DIALS processing may be performed by either running the individual
tools (spot finding, indexing, refinement, integration, symmetry,
scaling, exporting to MTZ) or you can run xia2
, which makes
informed choices for you at each stage. In this tutorial we will run
through each of the steps in turn, taking a look at the output as we
go. We will also look at enforcing the correct lattice symmetry.
The aim of this tutorial is to introduce you to the tools, not teach about data processing - it is assumed you have some idea of the overall process from e.g. associated lectures. With the graphical tools, I am not making so much effort to explain the options as simply "playing" will give you a chance to learn your way around and also find the settings which work for you. Particularly with looking at diffraction images, the "best" settings are very personal.
This tutorial assumes you are using DIALS version 3.5 and that you have this set up (i.e. you've sourced the setup file).
If you type dials.version
you should see something like:
DIALS 3.5.0-g82bac9855-release
Python 3.8.10
Installed in: /Applications/dials-v3-5-0/modules/dials
If you are running on the APS virtual machines, module load dials-3.5.0
will get you set up and there is no need to download the
data. If you are running at home on Linux or macOS then you should be
able to reproduce the results in here. If you are on Windows, try
installing the Linux version in a WSL terminal using e.g. Ubuntu.
The following example uses a small Thaumatin data set collected on beamline i03 at Diamond Light Source, which is available from Zenodo
DIALS creates two principal file types:
- experiment files called
something.expt
- reflection files called
something.refl
"Experiment" in DIALS has a very specific meaning - the capturing of data from one set of detector, beam, goniometer and crystal - so if you have two scans from one crystal this is two experiments, if you have two lattices on one data set this is two experiments. In most cases you can ignore this distinction though.

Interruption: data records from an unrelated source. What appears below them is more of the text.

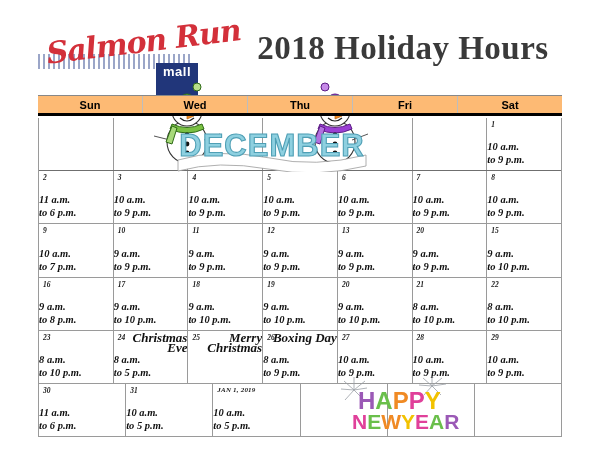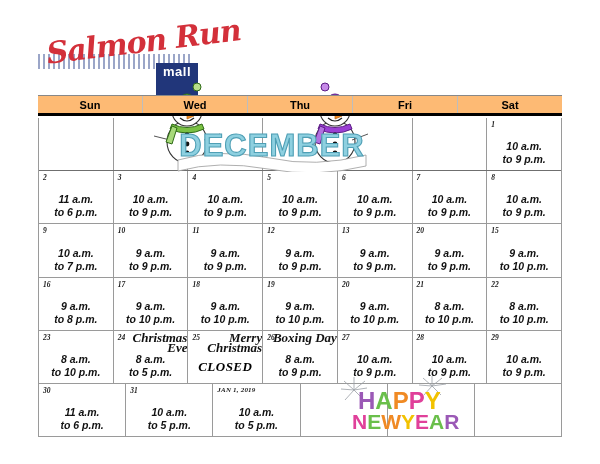"2018 Holiday Hours" div { html: none -> <div>2018 Holiday Hours</div> }
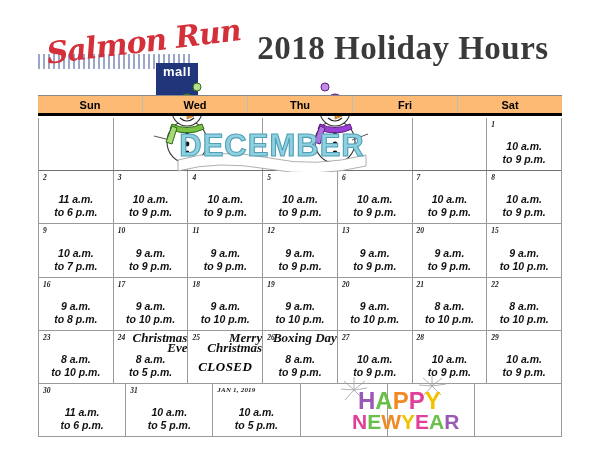"10 a.m." .hours { font-family: Liberation Sans, sans-serif -> Liberation Serif, serif; text-align: center -> left }
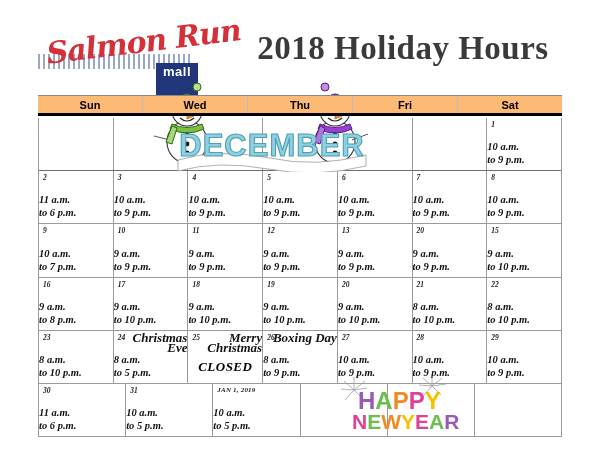"CLOSED" div.closed { html: <div>CLOSED</div> -> none }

Usually the output filenames will correspond to the name of the DIALS
program that created them e.g. indexed.refl
and indexed.expt
from
dials.index
. The only deviations from this are on import (see below)
where we are only reading experiment models and spot finding where we
find strong reflections so write these to strong.refl
- and we
create no models so (by default) there is no output experiment file.
At any time you can look at these files with dials.show
which will
summarise the content of the files to the terminal.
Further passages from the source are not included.